Lately, for me, the hardest acceptance has been just that. Accepting reality. The reality of what has happened, the current state of that relationship, the disappointment, the loss, the reality of where my emotions are, all the painful realities surrounding me- reminding me of what’s gone, what’s not, and what’s not yet.

It takes an immense amount of courage to accept reality. But sometimes the death waiting in those realities bring the greatest life. 

God does the unexpected with our pasts, our pains and losses. He can and will do something greater on the other side that nobody saw coming. He may redeem it all in the way you hope, but maybe it’ll look completely different. Maybe the relationship will come back better, or maybe He’ll redeem what you really hope to have in love in the form of another. Maybe you’re holding onto the old because you think that’s all you’re worth. Whatever the case, He’s wanting you to see His love in the midst of it, regardless of what happens on the other side.

Death doesn’t mean the end, it doesn’t mean it’s over. God is the one who decides the end, He decides when or if it’s over.
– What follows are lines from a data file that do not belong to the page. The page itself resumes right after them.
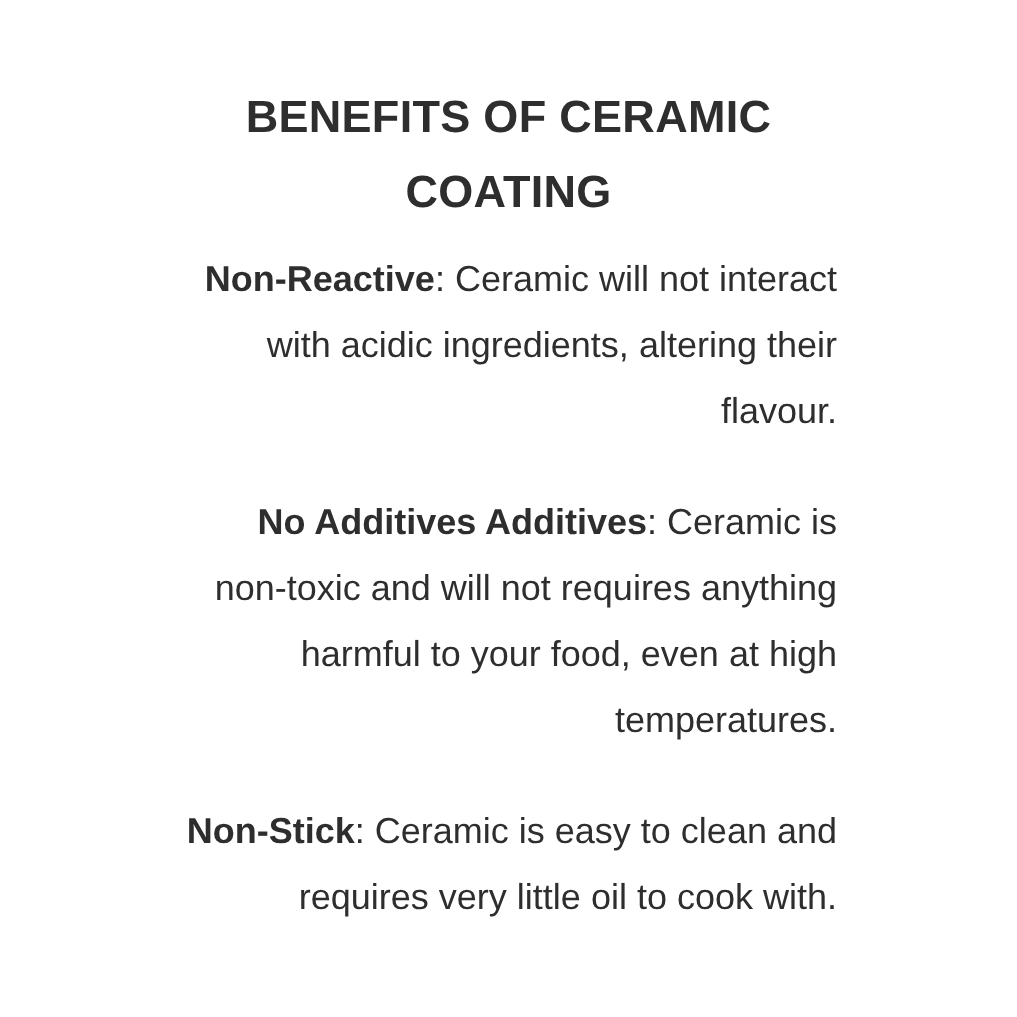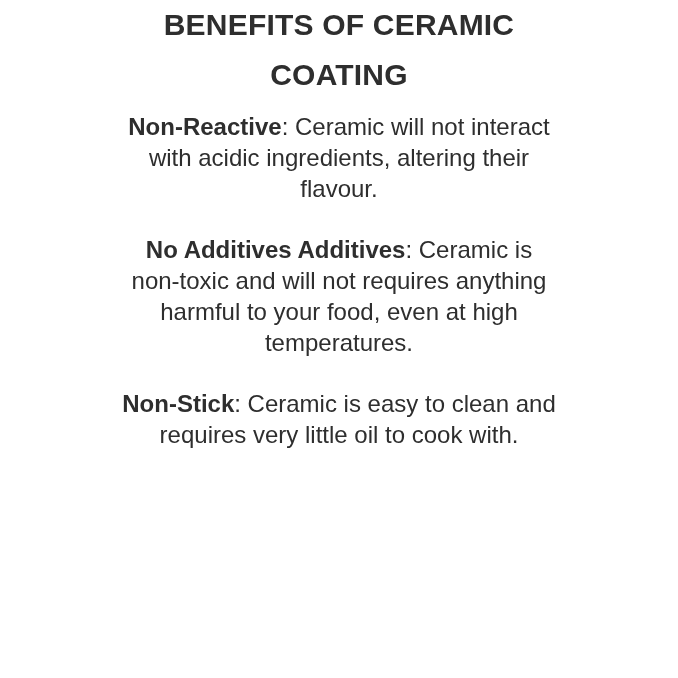--- a/index.html
+++ b/index.html
@@ -18,6 +18,7 @@
   .document {
     width: 438px;
     margin: 0 auto;
+    padding-top: 54px;
     text-align: center;
   }
   .page-title {

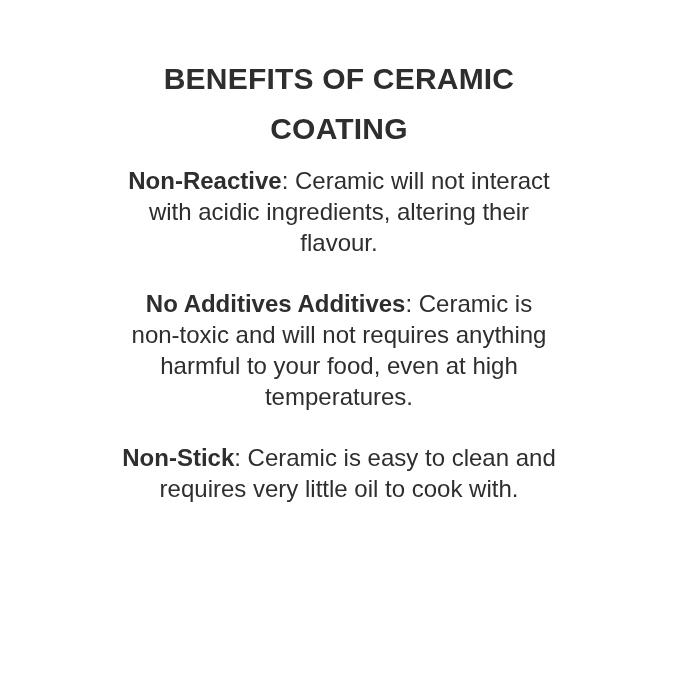--- a/index.html
+++ b/index.html
@@ -31,8 +31,9 @@
   .benefit {
     font-size: 24px;
     font-weight: normal;
-    line-height: 31px;
+    line-height: 44px;
     margin: 0 0 30px 0;
+    text-align: right;
   }
   .benefit:last-child {
     margin-bottom: 0;

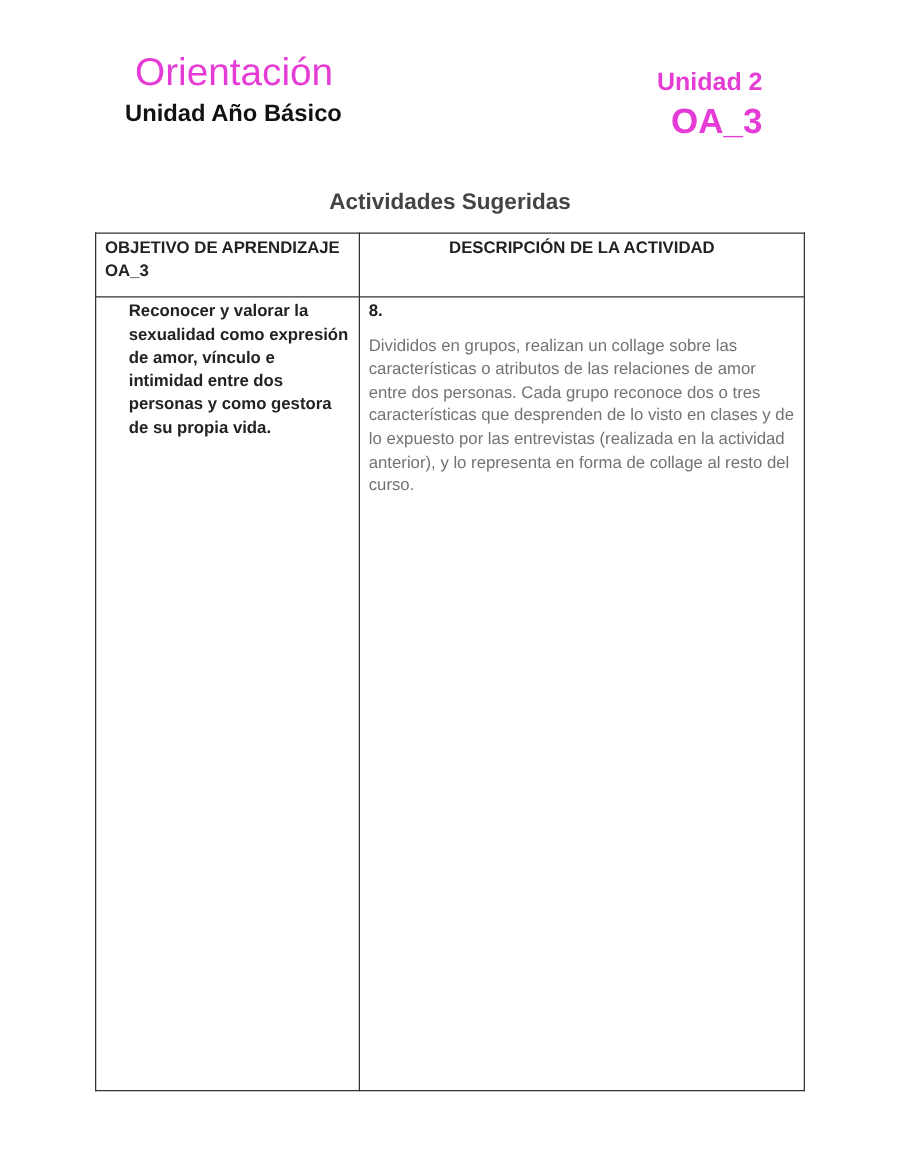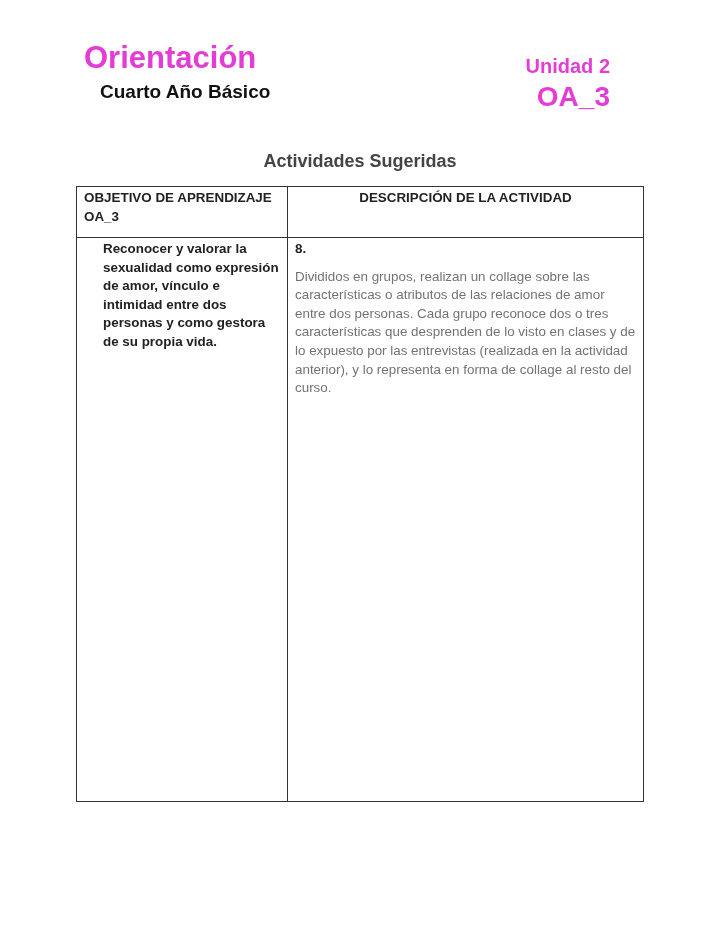--- a/index.html
+++ b/index.html
@@ -4,7 +4,7 @@
   <style>
     html, body { margin:0; padding:0; background:#fff; }
     body { width:720px; height:932px; position:relative; font-family:"Liberation Sans", sans-serif; color:#000; overflow:hidden; }
-    .title { position:absolute; left:84px; top:42px; font-size:31px; font-weight:bold; color:#e53cd6; line-height:1; }
+    .title { position:absolute; left:108px; top:42px; font-size:31px; font-weight:normal; color:#e53cd6; line-height:1; }
     .subtitle { position:absolute; left:100px; top:82px; font-size:19px; font-weight:bold; color:#111; line-height:1; }
     .unit { position:absolute; right:110px; top:56px; font-size:20px; font-weight:bold; color:#e53cd6; line-height:1; }
     .oa { position:absolute; right:110px; top:83px; font-size:28px; font-weight:bold; color:#e53cd6; line-height:1; text-align:right; }

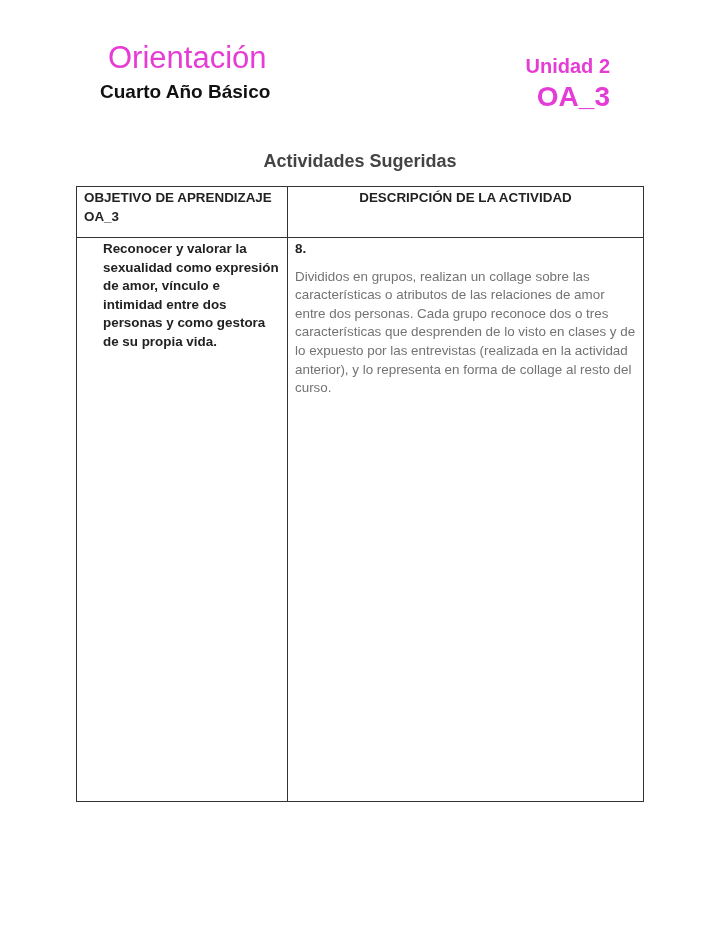--- a/index.html
+++ b/index.html
@@ -22,7 +22,7 @@
 <body>
 
 <div class="title">Orientación</div>
-<div class="subtitle">Cuarto Año Básico</div>
+<div class="subtitle">Unidad Año Básico</div>
 <div class="unit">Unidad 2</div>
 <div class="oa">OA_3</div>
 

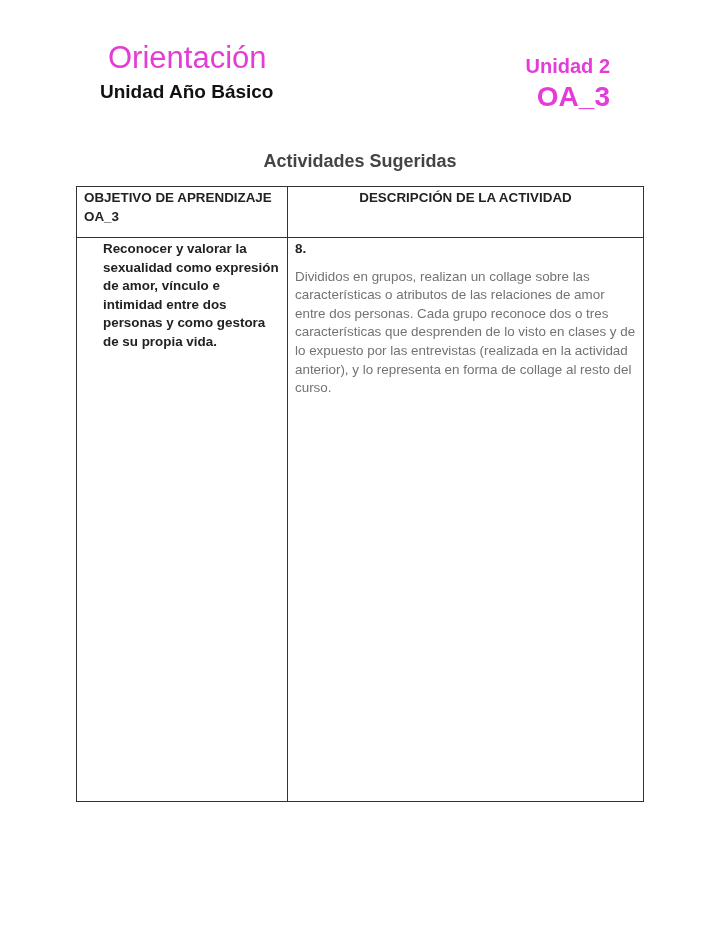--- a/index.html
+++ b/index.html
@@ -9,7 +9,7 @@
     .unit { position:absolute; right:110px; top:56px; font-size:20px; font-weight:bold; color:#e53cd6; line-height:1; }
     .oa { position:absolute; right:110px; top:83px; font-size:28px; font-weight:bold; color:#e53cd6; line-height:1; text-align:right; }
     .section-title { position:absolute; left:0; width:720px; top:151px; text-align:center; font-size:18px; font-weight:bold; color:#444; }
-    table { position:absolute; left:76px; top:186px; width:568px; height:616px; border-collapse:collapse; }
+    table { position:absolute; left:76px; top:186px; width:568px; height:687px; border-collapse:collapse; }
     td { border:1.5px solid #333; vertical-align:top; padding:2px 7px; font-size:13.4px; line-height:18.6px; }
     .col1 { width:177px; }
     .hdr td { height:46px; font-weight:bold; color:#222; }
What seemed dead to me, doesn’t seem dead to God. What appeared dead to me, God sees as an opportunity to make it new, better than it was before.

There would be no resurrection without the burial.

No awe of love without the loss.

He’s in it with us. And at the exact same time He’s waiting on the other side with restoration, He’s working in the middle of it with hope and He’s standing behind you with healing. There’s no past He can’t handle. No rock of shame He can’t move. No ancient ruin too ruined to rebuild.

In the process of waiting for circumstances restored, I had to bury who I had unconsciously believed myself to be coming out of the circumstances: looked over, disregarded, used, rejected, undesirable. Shame had stolen my confidence. But being able to acknowledge the dark lies aiming to keep me hidden in a cave, allowed God to revive who I truly am. I am seen, chosen, loved, accepted, desired. 

It may be broken beyond repair, but He can make it new.

God never stops creating for us. It’s who He is.

The most courageous lives are the ones who went through the wildness and fought for the restoration on the other side. And that restored life ignites a wild fire around her.

One day we will sit on this couch and say, "it was all worth it." Not to justify what’s happened, but to say there is nothing so dead God can't redeem and restore something living in it.

The dense cloud will lift. You will see around the corner and there won’t be disappointment. But a mountain standing where there was once nothing. Delicate and resilient. Resembling the surrendered strength that got you here. You will experience an adventure of miracles and wonder. You will see the revival, the comeback, the freedom all around you.

A thrilling picture of the beautiful interchange that happens when you courageously let go of one thing and allow something new to take place.